Task description — From the entries below, retype only the lines from the one with "discount: 447.01 -> 440.10" through the one with "total: 1949.89 -> 1917.23", exactly as written.

[Change detection data]
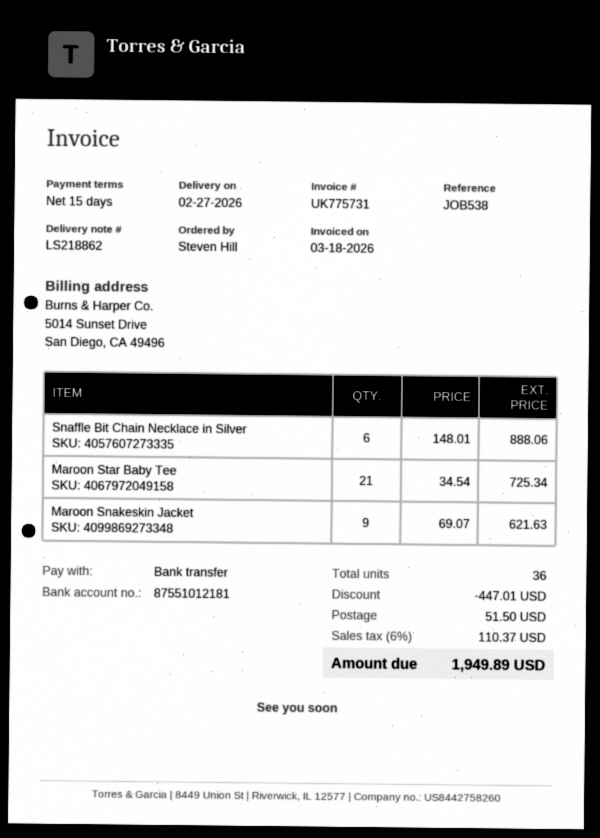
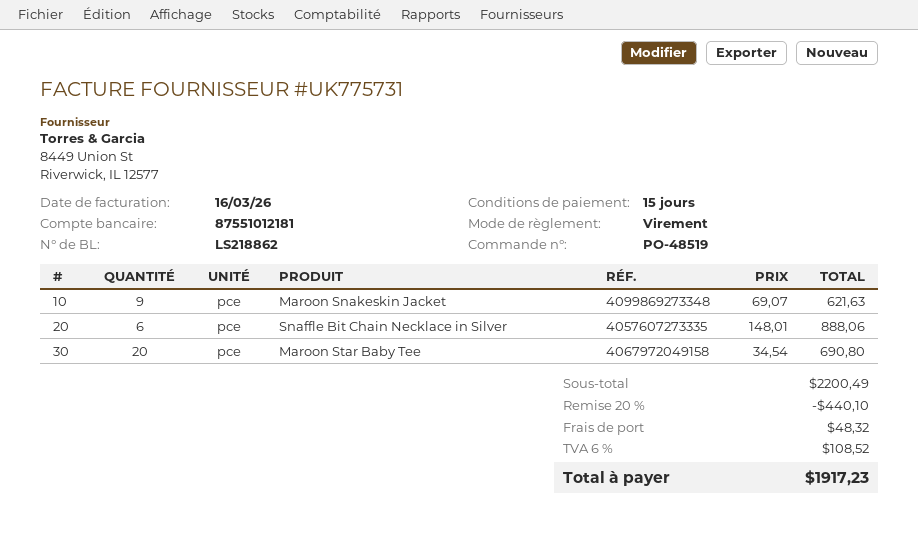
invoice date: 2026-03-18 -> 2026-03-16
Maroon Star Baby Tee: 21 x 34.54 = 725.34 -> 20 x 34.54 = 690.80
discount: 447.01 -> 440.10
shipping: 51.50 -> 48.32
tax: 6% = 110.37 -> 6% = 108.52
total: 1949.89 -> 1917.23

==

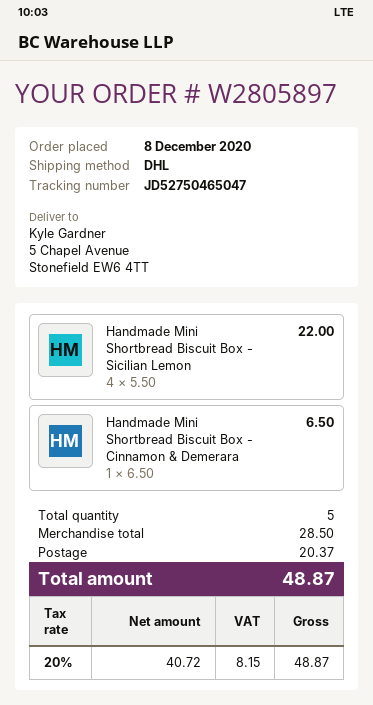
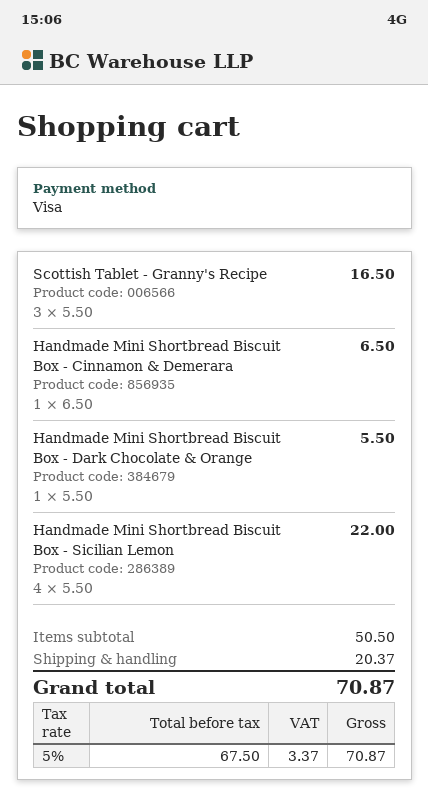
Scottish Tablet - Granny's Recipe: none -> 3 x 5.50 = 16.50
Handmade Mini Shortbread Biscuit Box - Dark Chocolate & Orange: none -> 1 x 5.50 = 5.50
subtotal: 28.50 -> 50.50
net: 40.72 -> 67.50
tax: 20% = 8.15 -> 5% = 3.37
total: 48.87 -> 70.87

==

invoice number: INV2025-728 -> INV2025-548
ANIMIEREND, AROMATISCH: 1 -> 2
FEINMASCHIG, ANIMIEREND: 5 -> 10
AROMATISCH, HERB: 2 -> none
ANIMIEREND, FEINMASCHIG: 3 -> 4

Task solution —
discount: 447.01 -> 440.10
shipping: 51.50 -> 48.32
tax: 6% = 110.37 -> 6% = 108.52
total: 1949.89 -> 1917.23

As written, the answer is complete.